I wish to make my applications open source in the future, but first I want to refactor the code to use the most recommended techniques for team collaboration so that other developers will be able to change my source code more easily.

Example of a shared resource: In the CFML language, you have the Server scope, which is shared memory that is available to any request for the entire server instance.

Here is my new design concept for managing changes to the Server scope:

  1. Create a single instance of component named ServerMemoryManager which provides an interface for writing and reading to the server scope.
  2. Any other code that needs to access the server scope will be injected with a reference to the single instance of the ServerMemoryManager via an init() function or a setServerMemoryManager() function.
  3. Whenever a component reads/writes data to the ServerMemoryManager object, it will be able to internally lock the server scope so that no 2 threads can simultaneous write to the same piece of memory in the server scope.

Is this the best way to manage a shared resource (shared memory, filesystem, etc) that requires locking in order to be thread-safe?

Please describe any additional methods that can be used to manage a shared resource that requires locking during certain read/write operations which are considered best practices.

Edit: Based on the accepted answer, instead of locking scope=”server”, I will use named locks and manage the shared resources with more fine-grained locking. This may allow using multiple objects to manage the shared resources assuming they are all managing different keys in shared memory or files in the filesystem. For example, one application could have its own unique key or directory assigned to it so that it wouldn’t conflict with another application trying to change a shared resource.

Edit2: I found I could use a single component named scope.cfc for each scope if I pass the scope into the init function when I create the object. I am now using fine-grained named locks. Let me know if it can be improved. The actual revised code now looks like this (I excluded the code for read, delete, clear). It also doesn’t seem that it is required to have a single instance of the scope.cfc component anymore.

            <cfcomponent>
                <cfscript>
                variables.scope=false;
                variables.scopeName=false;
                </cfscript>
                <cffunction name="init" access="public" output="no" returntype="scope">
                    <cfargument name="scope" type="struct" required="yes">
                    <cfargument name="scopeName" type="string" required="yes">
                    <cfscript>
                    variables.scope=arguments.scope;
                    variables.scopeName=arguments.scopeName;
                    return this;
                    </cfscript>
                </cffunction>
                <cffunction name="write" access="public" output="no" returntype="boolean">
                    <cfargument name="key" type="string" required="yes">
                    <cfargument name="value" type="any" requires="yes">
                    <cfargument name="timeout" type="numeric" required="no" default="10">
                    <cftry>
                        <cflock type="exclusive" name="zcore-#variables.scopeName#-scope-#arguments.key#" timeout="#arguments.timeout#" throwontimeout="yes">
                            <cfscript>
                            variables.scope[arguments.key]=arguments.value;
                            </cfscript>
                        </cflock>
                        <cfcatch type="lock"><cfreturn false></cfcatch>
                    </cftry>
                    <cfreturn true>
                </cffunction>
            </cfcomponent>

** Edit3:** I tested the performance of reading from server scope through a component method like this and found it to be 20 times slower then reading the server scope directly when using a read only lock and 4 times slower without a lock. The overhead of an extra function call hundreds or thousands of times per request will be too slow. Tests done on Railo 3.3.x.

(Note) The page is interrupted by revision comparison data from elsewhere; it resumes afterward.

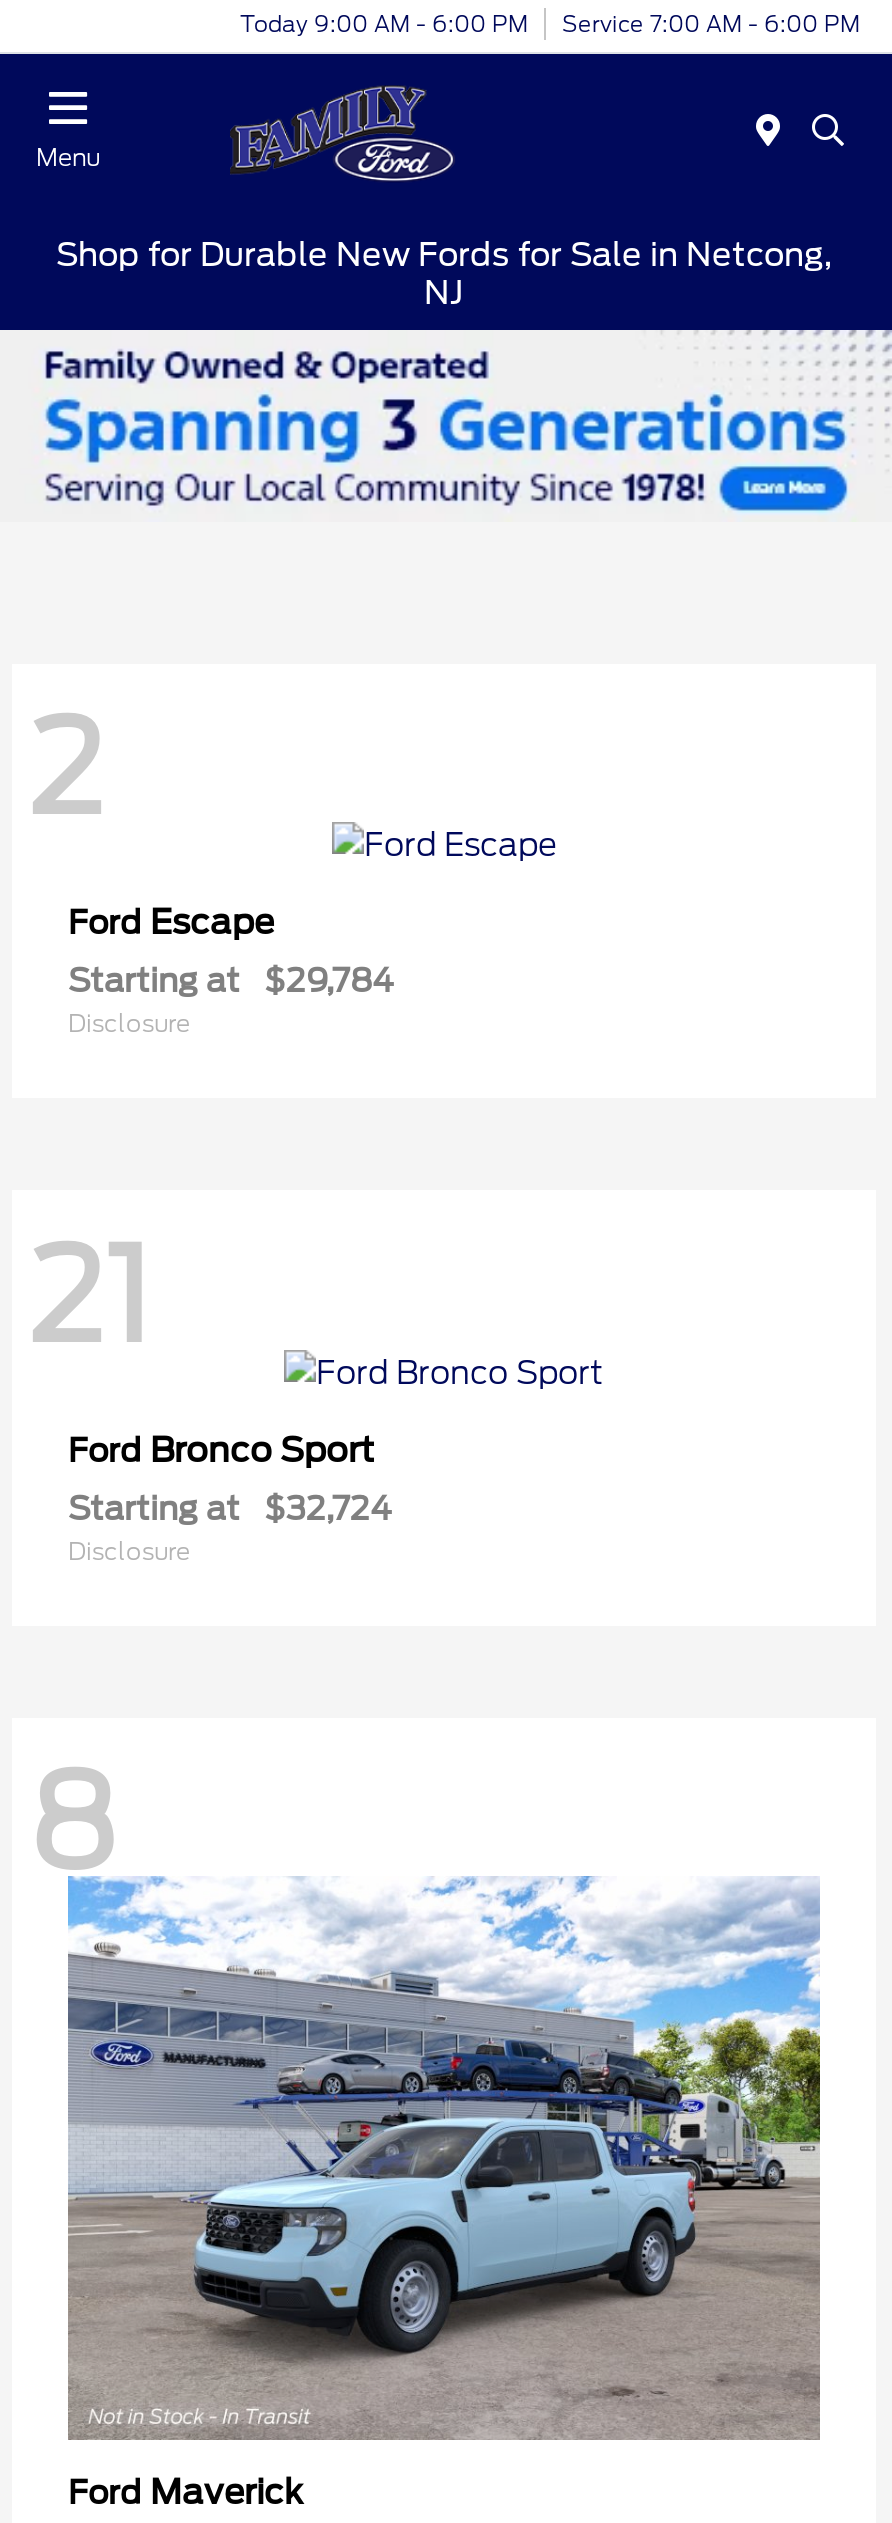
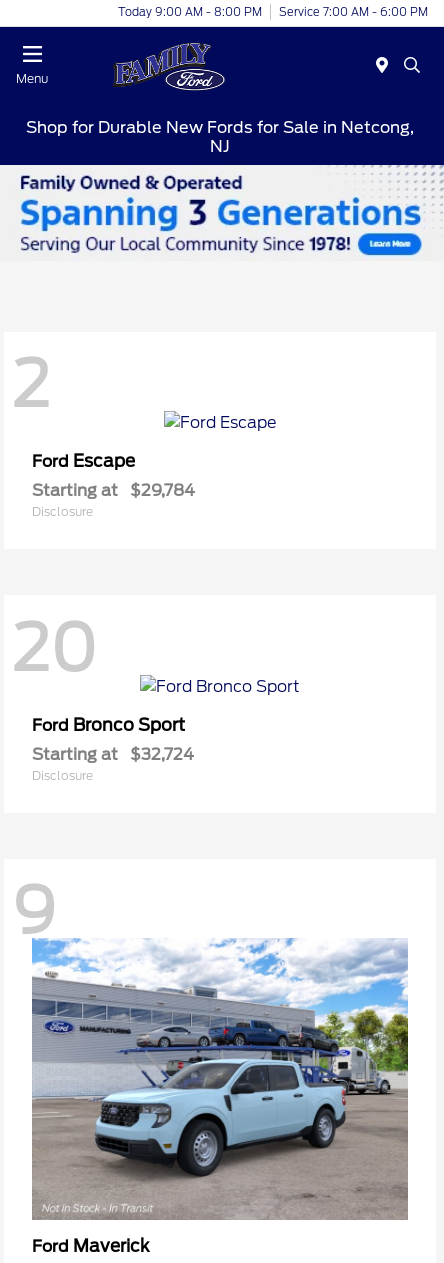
- Today 9:00 AM - 6:00 PM Service 7:00 AM - 6:00 PM
+ Today 9:00 AM - 8:00 PM Service 7:00 AM - 6:00 PM

- 21
+ 20

- 8
+ 9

I prefer to build a large object in a non-public request and then set a single shared memory scope key then try to write an incomplete object to the scopes. Example:

<cfscript>
ts=structnew();
ts.largeObject=buildLargeObject();
server.cachedObject=ts;
</cfscript>

This lets you avoid locking across the entire application when you only write complete objects to shared memory since updating a single struct key is thread-safe. However, when you build the large object on startup, you need to be sure it is locked until that object is fully created.

I’m going to make the scope variable become directly readable by using the this scope instead of variables scope in the init function to avoid slowing down the application.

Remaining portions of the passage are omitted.